Wednesday, March 23, 2011

Review: Drinking Closer to Home

Read 3/17/11 - 3/23/11
4 Stars - Strongly Recommended
Pgs:336

Taste is a funny thing. My taste in novels, for those of you who may not know, tends to run a bit left of centre. I prefer burying myself nose-deep in bizarro, drug-induced, run-on sentenced, experimental fiction. Or inhaling amazing "fly so low under the radar that there is no radar low enough to fly under" indie fiction. Very rarely do I indulge in what I like to call straight-laced, main stream "your mom could totally read this book" fiction.

And yet, when I do indulge in it, more often than not, I find myself thoroughly enjoying it. Of course, it certainly helps when said main stream fiction contains some one of the most dysfunctional cast of characters I have read about in a long, long time.

You've heard of escapism fiction, yes? Books that are marketed as "beach reads" that require no thinking whatsoever and promise to magically whisk you away from your stressful, hectic, crazy life?

Well, Jessica Anya Blau's novel is the complete opposite! Drinking Closer to Home is the type of book you read when you want to escape your boring hum-drum life to be magically whisked into a world where everyone is having affairs, and is addicted to drugs, sex, and drinking. Where your grandparents humiliate you by showing off your soiled underwear, inviting their friends to check out your "tits" and announcing that you are so dumb you had to attend dummy school. Or a world where your parents grow pot in the backyard, and treat your sisters bouts of bulimia and anorexia like they were passing fads. Where your stay at home mother announces that she quits being a mom and teaches you how to care for your siblings, cook, clean, and do laundry. Or where everyone around you appears to have a "Stinky" (family nickname for the people your family members are having an affair with), while your husband has left you for a stinky of his own.

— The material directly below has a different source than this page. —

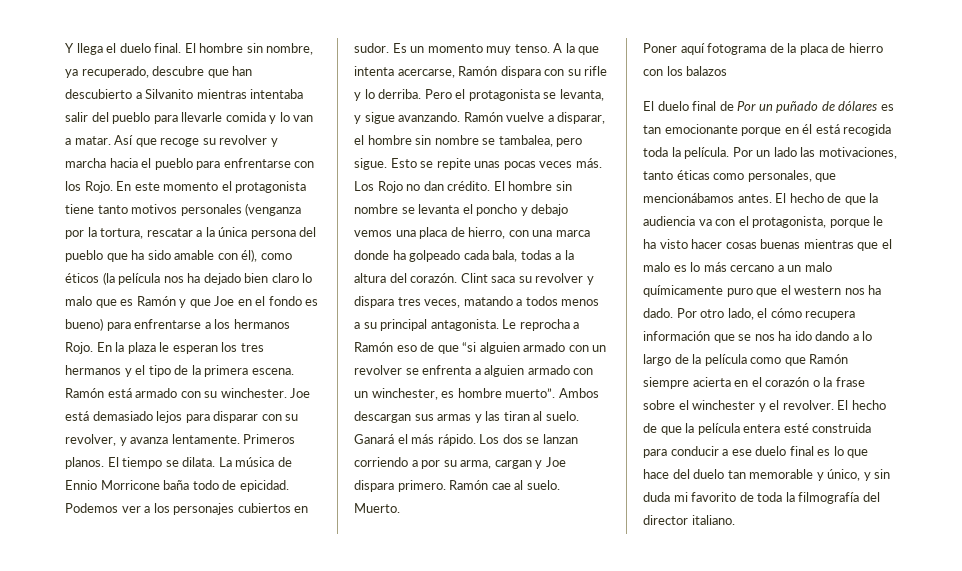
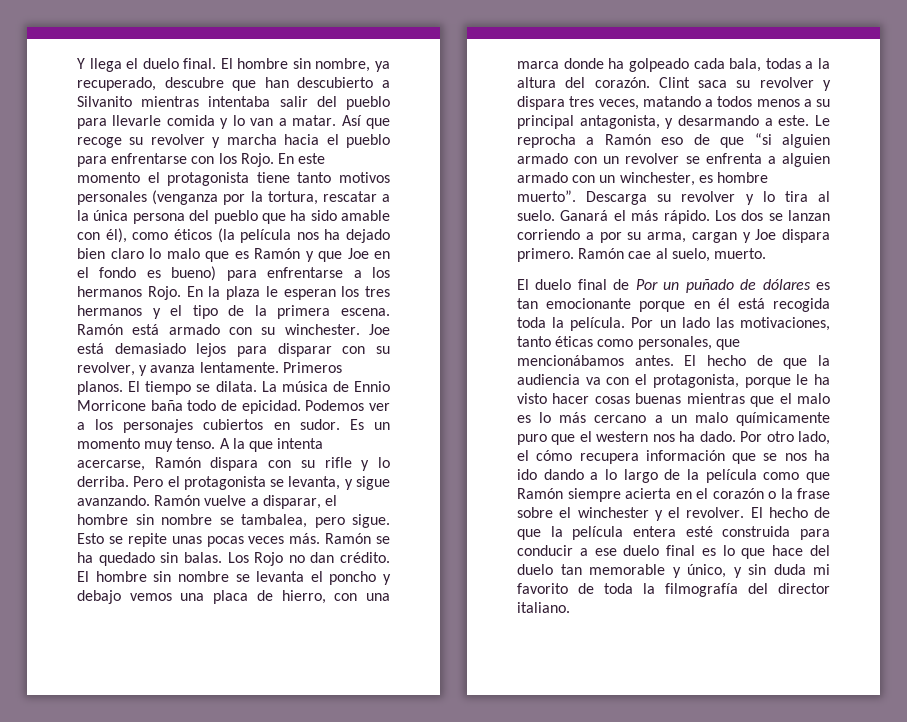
(602, 163) none -> [325,533,390,544] [77,552,222,566] Ramón se ha quedado sin balas.
[430,319,499,331] antagonista. -> [579,115,810,129] antagonista, y desarmando a este.
[558,388,599,398] [354,411,530,423] Ambos descargan sus armas y las tiran -> [586,191,808,205] Descarga su revolver y lo tira
[526,480,560,490] [354,503,400,513] [643,43,883,55] [643,66,728,76] suelo. Muerto. // Poner aquí fotograma de la placa de hierro con los balazos -> [671,248,766,262] suelo, muerto.

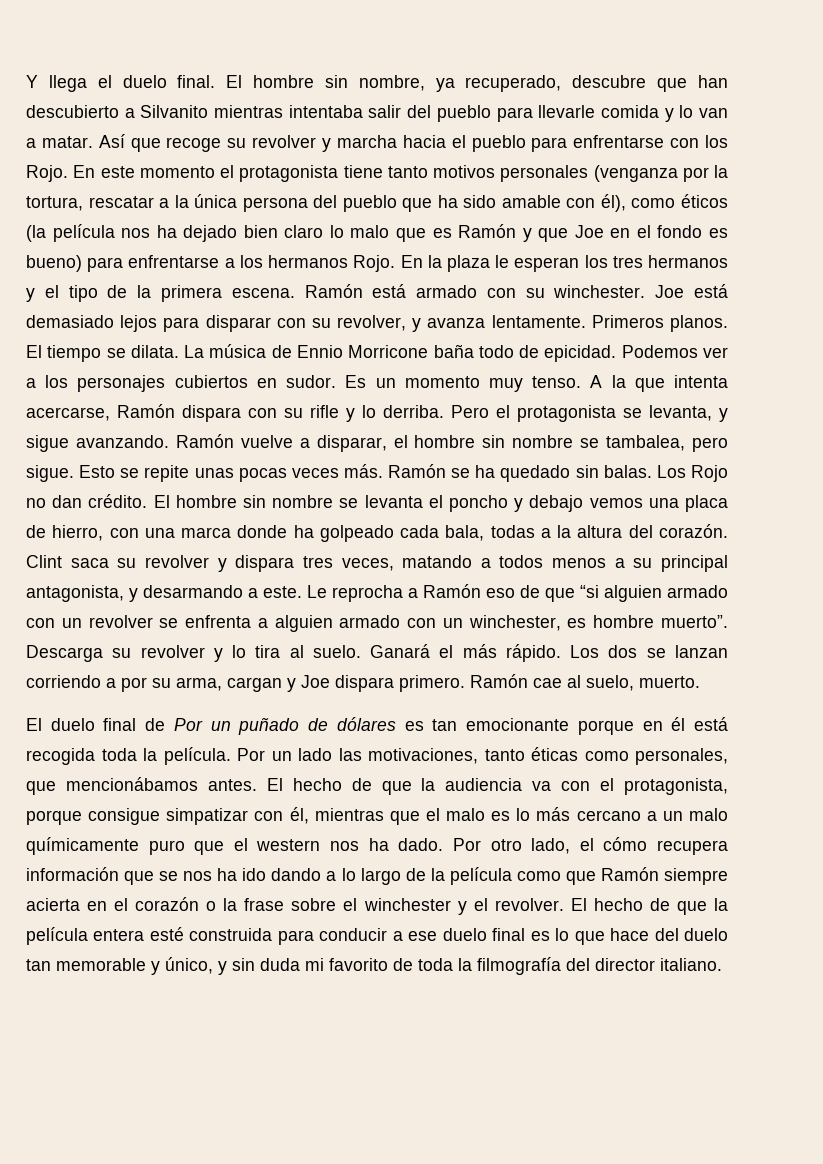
[796,374,830,385] [517,393,682,404] le ha visto hacer cosas buenas -> [88,807,309,825] consigue simpatizar con él,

It's the story of going home again and all of the unexpected baggage that brings. It's about coming together as a family and accepting one another, when everything you've put behind you is attempting to bubble back up to the surface.

Doesn't sound like your typical straight-laced, main stream fiction novel, now, does it?

I want to thank author Greg Olear for initially pointing this novel out to me, and to Jessica for reaching out to me and making a copy available for review. I promise that their kindness did not influence my positive review.

Take a peek at the book trailer for Drinking Closer to Home, which I posted on the blog yesterday. And be sure to grab yourself a copy the next time you hit the bookstore. If for nothing else, do it for the dysfunction!

2 comments:

  1. Great review, Lori, sounds like a good book.

    BTW, your blog is looking awesome these days!!